From the precursory glance that I’ve given it so far, it looks like the Bacchus grape is one of the strongest players on that team. I served one with our starters for Christmas lunch. Of the selection of white wines I poured for the family that day (English, Spanish, French, Portuguese), “the English one” came out as the surprising favourite - the verdict sheepishly giggled over the dining table of a house in a town that still flinches at the mention of Maggie Thatcher.

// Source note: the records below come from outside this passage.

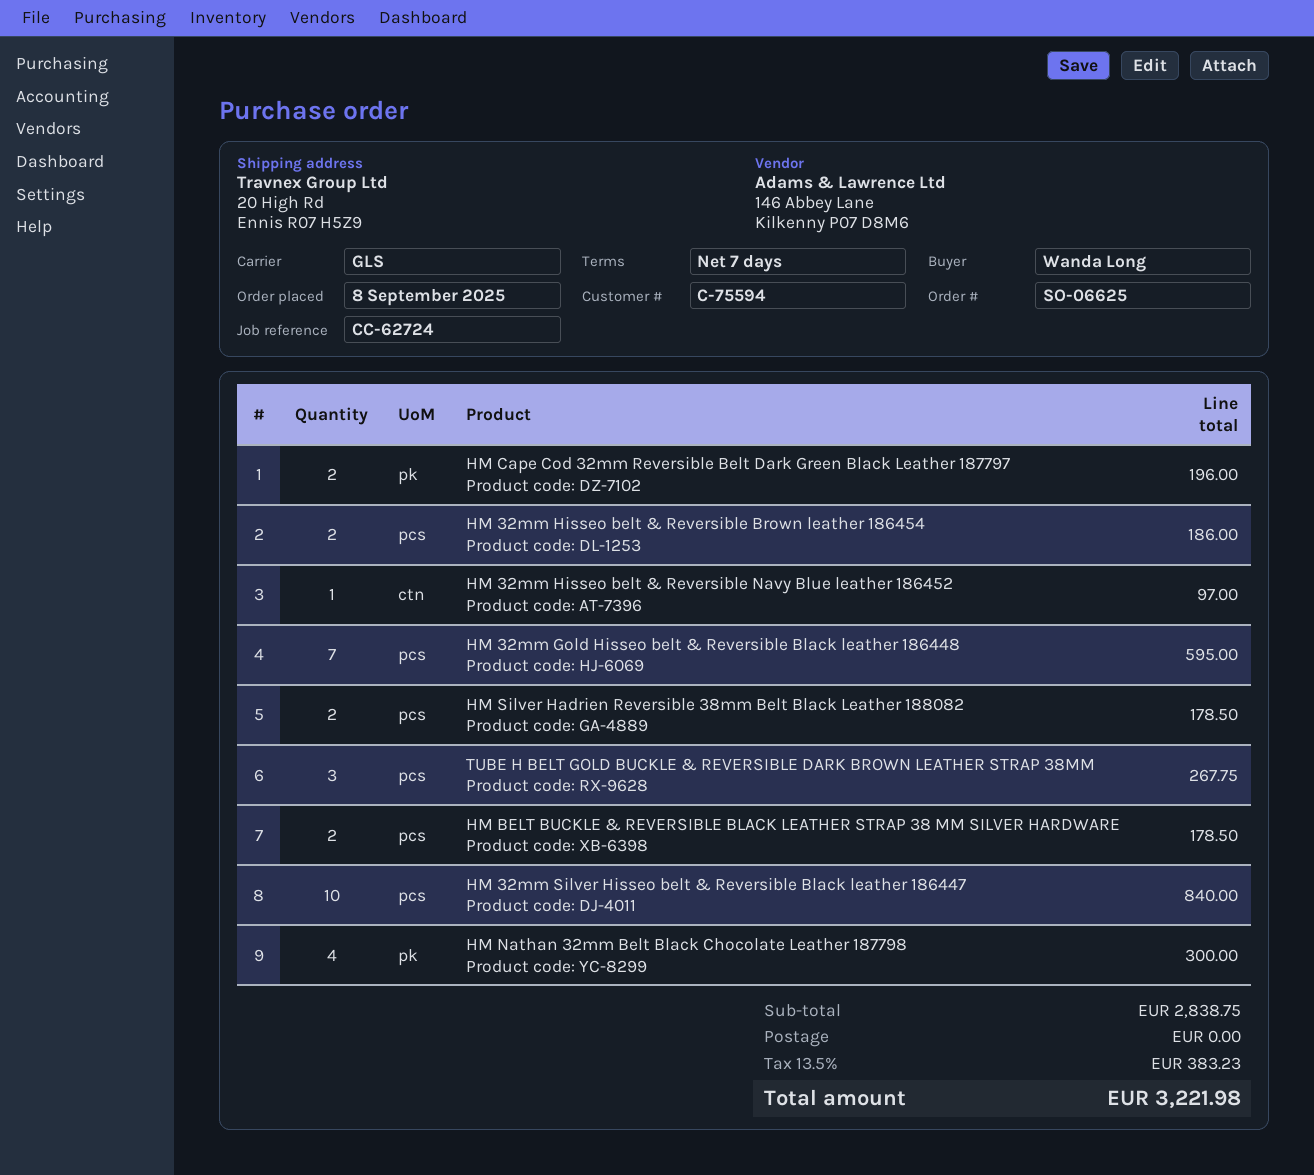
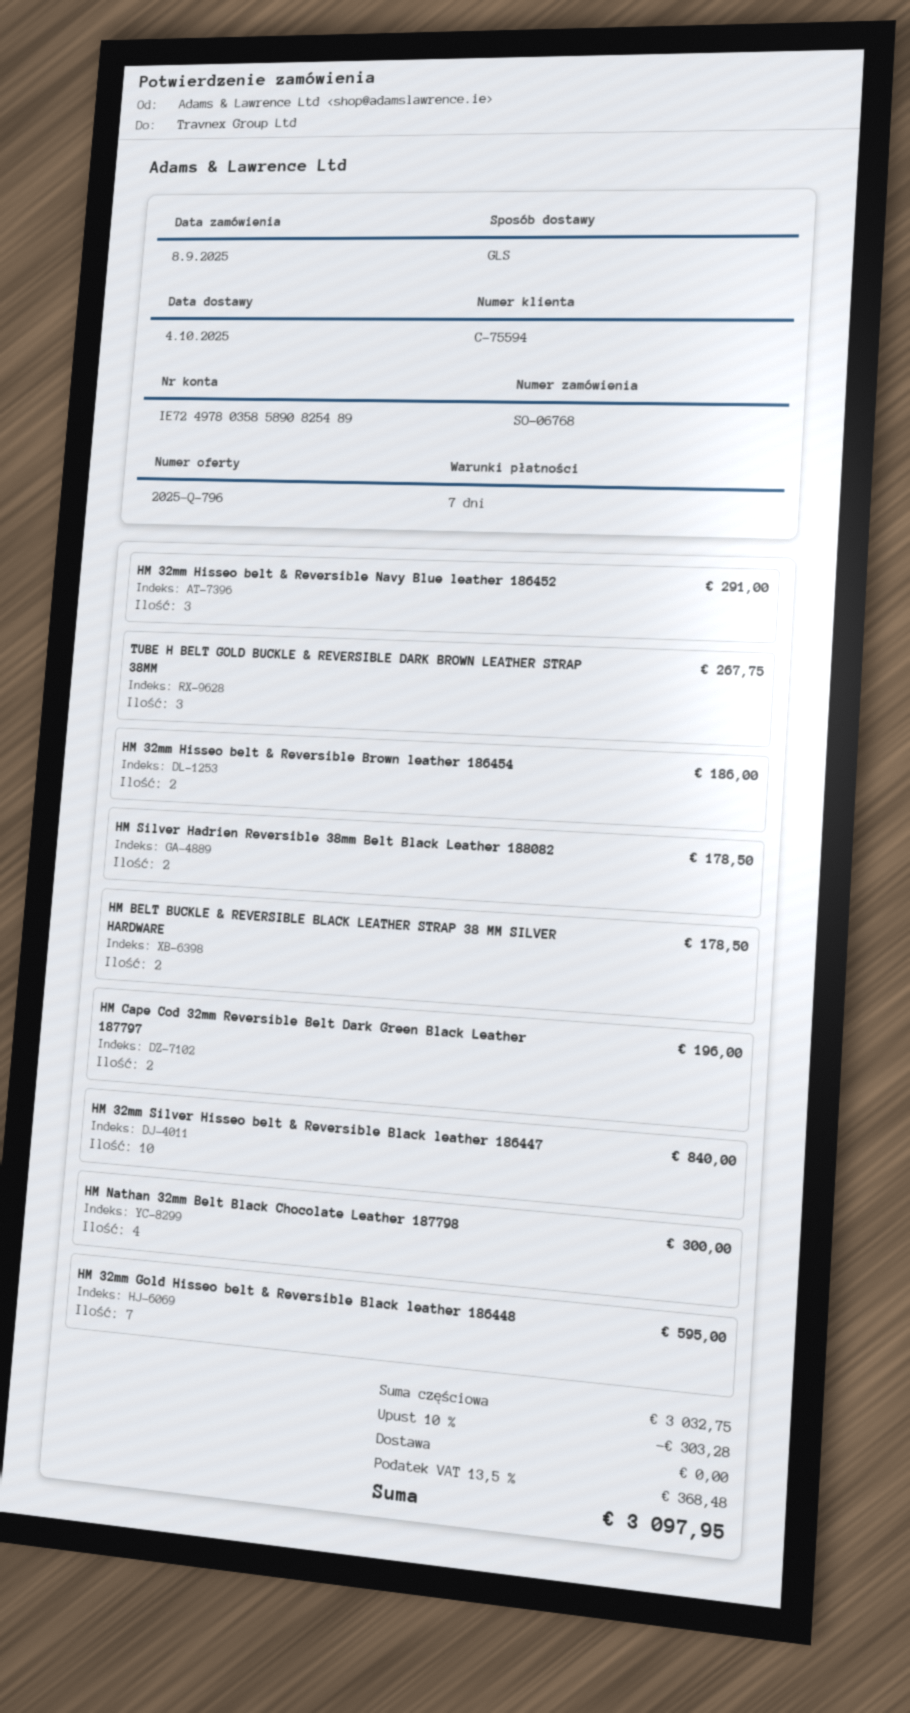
order number: SO-06625 -> SO-06768
HM 32mm Hisseo belt & Reversible Navy Blue leather 186452: 1 for 97.00 -> 3 for 291.00
subtotal: 2838.75 -> 3032.75
discount: none -> 10% = 303.28
tax: 13.5% = 383.23 -> 13.5% = 368.48
total: 3221.98 -> 3097.95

Wales is semi-autonomous. We have our own Parliament called the Senedd. The Welsh language is alive and well in the form of compulsory bilingual legislation on paper, on doors, on signs, on roads, in schools, in shops, on TV and on radio. We made Tom Jones. We made Michael Sheen. We have welshcakes (used as currency by said great-aunty and her peers), but, until recently, I didn’t think we had much in the way of living gastronomic heritage and culture. While I was gone, rolling about in the spoils of Irish efforts on this front, those who stayed and those who are, have been rejuvenating a landscape of a Welsh food system: one that stands for sustainability, prosperity, culture, heritage and pride.
So I’m back with my sleeves rolled up and I’m ready to dig in and contribute. I feel a little bit like Dorothy stepping out of the house into technicolour in The Wizard of Oz. This is not the Wales I left behind - I certainly never expected to be trudging through a field of organic vines in Carmarthenshire of all places, but last week, I did!